You'd think that would be a really common practice, but it's not. In our hospital the PICU is the only peds unit that is required to have ALL medications double-checked and double-signed. On every other unit there, the nurses are on their own. A while back we had a kiddy admitted to PICU from the ward with a 100-fold OD of clonidine due to a conversion from milligrams-to-micrograms error. The analysis of that incident resulted in a change in labeling by pharmacy so that the label uses the same dosage measure as the order. But it didn't result in a requirement for ward nurses to have their meds double-checked.

... Use your preceptor. Ask questions. Get feedback. Do whatever you need to do but don't give up. Most nurses I talk to about it say that it takes a good 2-3 years before you are completely comfortable with being a nurse.

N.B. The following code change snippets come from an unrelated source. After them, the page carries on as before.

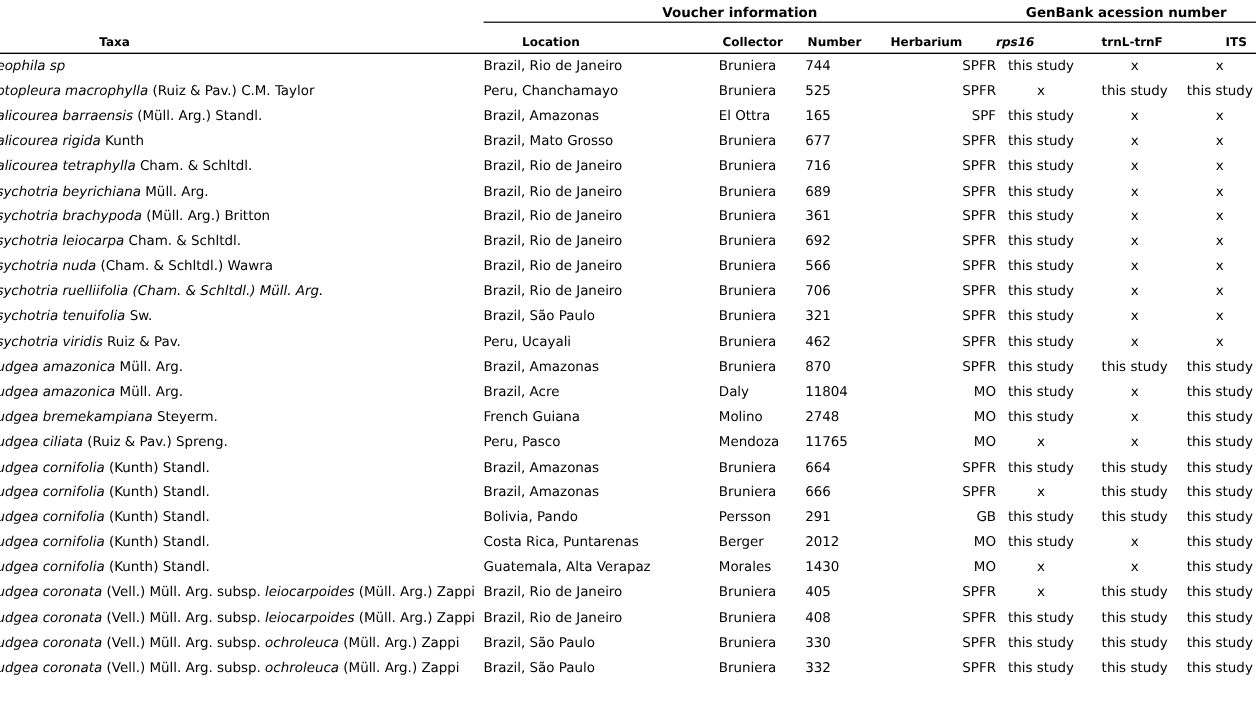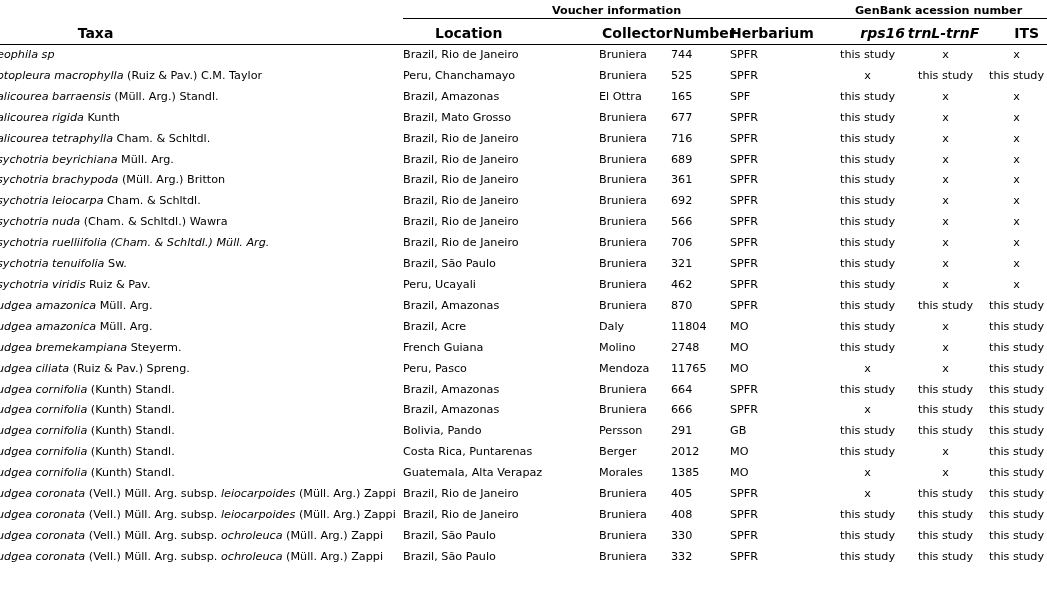--- a/index.html
+++ b/index.html
@@ -68,7 +68,7 @@
   tr.col-header th {
     height: 22px;
     font-weight: bold;
-    font-size: 14px;
+    font-size: 10px;
     border-bottom: 1.1px solid #000;
     padding-bottom: 3px;
   }

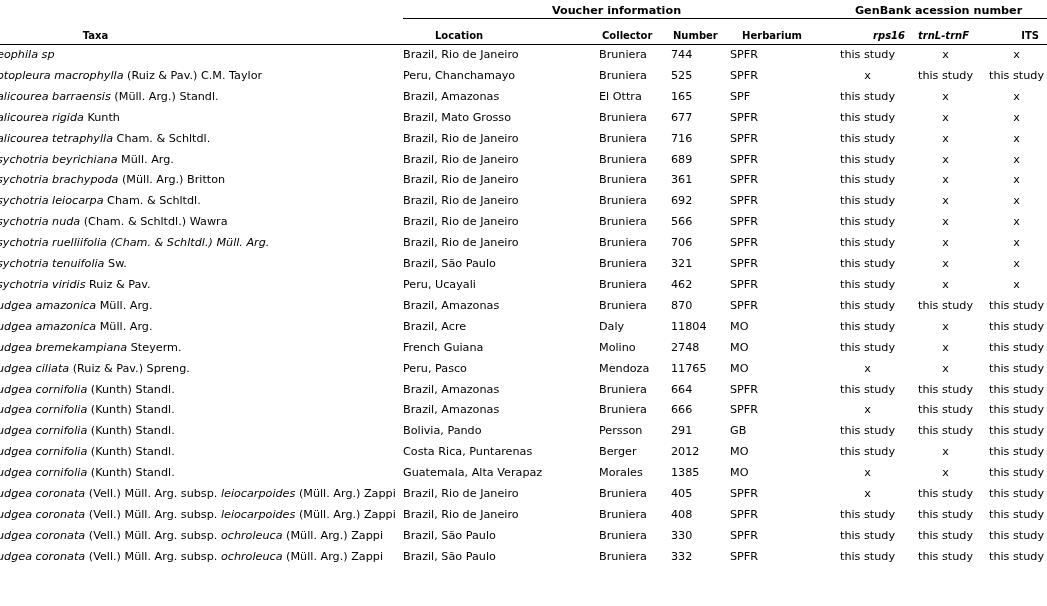--- a/index.html
+++ b/index.html
@@ -77,7 +77,7 @@
   tr.col-header th.h-collector { text-align: left;  padding-left: 3px; }
   tr.col-header th.h-number    { text-align: left;  padding-left: 2px; margin-top: 28px; }
   tr.col-header th.h-herbarium { text-align: center; padding-right: 16px; }
-  tr.col-header th.h-rps16     { text-align: right;  font-style: italic; margin-top: 16px; }
+  tr.col-header th.h-rps16     { text-align: left;  font-style: italic; margin-top: 16px; }
   tr.col-header th.h-trnl      { text-align: center; font-style: italic; padding-right: 4px;}
   tr.col-header th.h-its       { text-align: right; padding-right: 8px; }
 

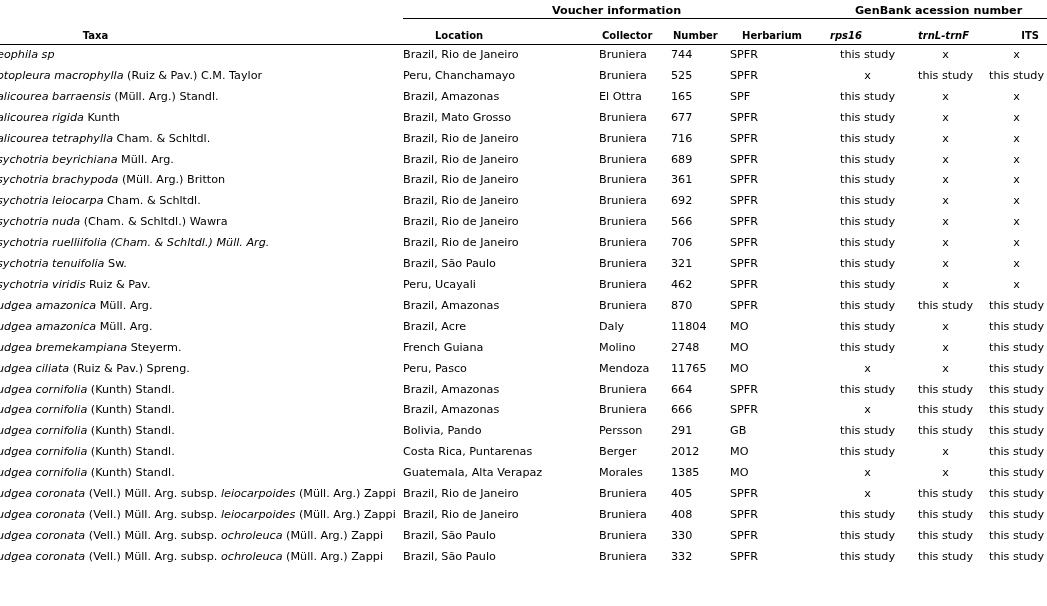--- a/index.html
+++ b/index.html
@@ -78,7 +78,7 @@
   tr.col-header th.h-number    { text-align: left;  padding-left: 2px; margin-top: 28px; }
   tr.col-header th.h-herbarium { text-align: center; padding-right: 16px; }
   tr.col-header th.h-rps16     { text-align: left;  font-style: italic; margin-top: 16px; }
-  tr.col-header th.h-trnl      { text-align: center; font-style: italic; padding-right: 4px;}
+  tr.col-header th.h-trnl      { text-align: center; padding-right: 4px;}
   tr.col-header th.h-its       { text-align: right; padding-right: 8px; }
 
   

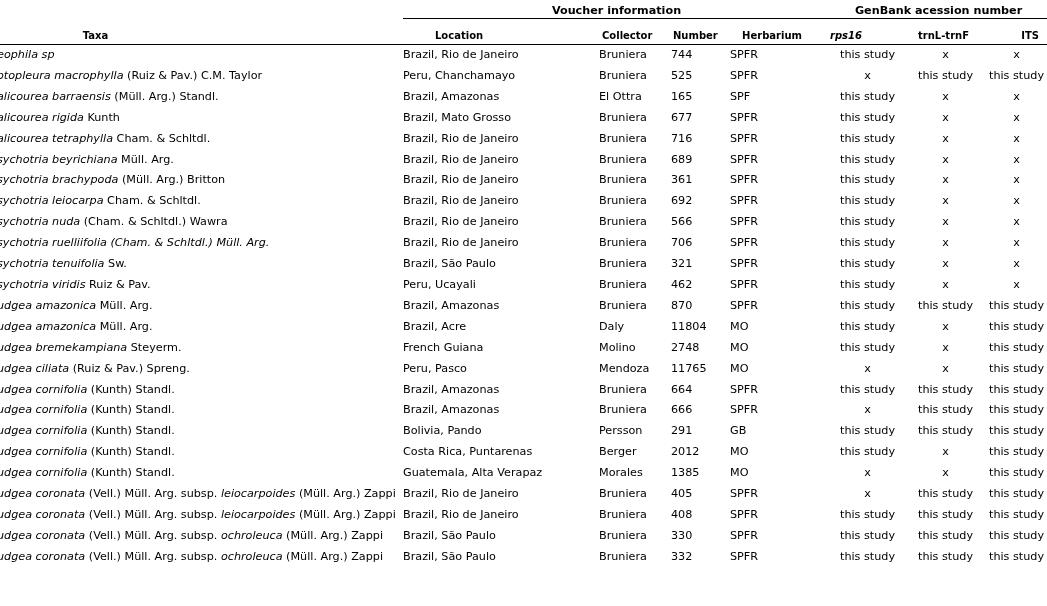--- a/index.html
+++ b/index.html
@@ -96,7 +96,7 @@
   td.d-location  { text-align: left; padding-left: 32px; }
   td.d-collector { text-align: left; padding-left: 3px; }
   td.d-number    { text-align: left; padding-left: 2px; }
-  td.d-herbarium { text-align: left; padding-right: 16px; }
+  td.d-herbarium { text-align: right; padding-right: 16px; }
   td.d-rps16     { text-align: center; padding-right: 6px; }
   td.d-trnl      { text-align: center; padding-right: 4px; }
   td.d-its       { text-align: center; padding-right: 8px; }

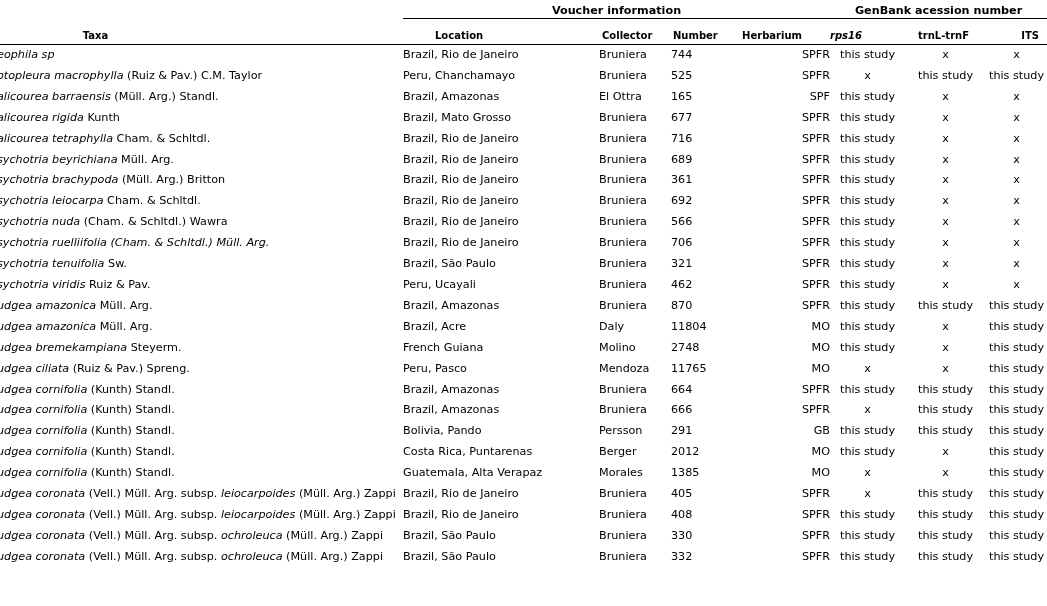--- a/index.html
+++ b/index.html
@@ -341,7 +341,7 @@
           <td class="d-taxa"><span class="it">udgea cornifolia</span> (Kunth) Standl.</td>
           <td class="d-location">Guatemala, Alta Verapaz</td>
           <td class="d-collector">Morales</td>
-          <td class="d-number">1385</td>
+          <td class="d-number">1430</td>
           <td class="d-herbarium">MO</td>
           <td class="d-rps16">x</td>
           <td class="d-trnl">x</td>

EXCELLENT advice. That's why you have a preceptor. S/he's there to help you learn the ropes of your job; you're not theie to take over her workload. I welcome questions from new staff. It shows me that they're willing to look a little foolish in order to learn and keep the kids safe. For me there are no stupid questions. The only stupid question is the one you don't ask. Nobody knows everything. Not even me... :uhoh3:

Specializes in Peds/outpatient FP,derm,allergy/private duty.
QUOTE=janfrn;4539511]I wasn't a new nurse when I gave a 10-fold overdose of propofol to a small baby... in front of a physician. The instant the drug was in I realized what I'd done and told the doc and the others who were nearby. We were able to bag-valve-mask ventilate the baby until the drug wore off... the longest 7 minutes of my life. I filed an incident report and analyzed what had contributed to my error. (I was new to the unit and new to preparing my own drugs - had just come from a unit where ALL medications were prepared in unit doses by the pharmacist). I learned a lot from that incident and have never made that mistake again. Neither will you.

The person this happened to went through pretty much the same thing. We worked together in a room with 3 patients each when this happened and it took a relatively short period of time for the baby to clear the epinephrine but L was fair-skinned so I could see the blotches on her skin from the nerves of it. I know her patient's pulse and BP were crazy high for a few minutes of total hell for her. Child came through OK. I remember that our nurse manager was supportive of her and we all pitched in to take care of her other patients while she was 1:1 with that one. Now-a-days I worry that sometimes the IR is viewed almost as a "gotcha" event which it should never be.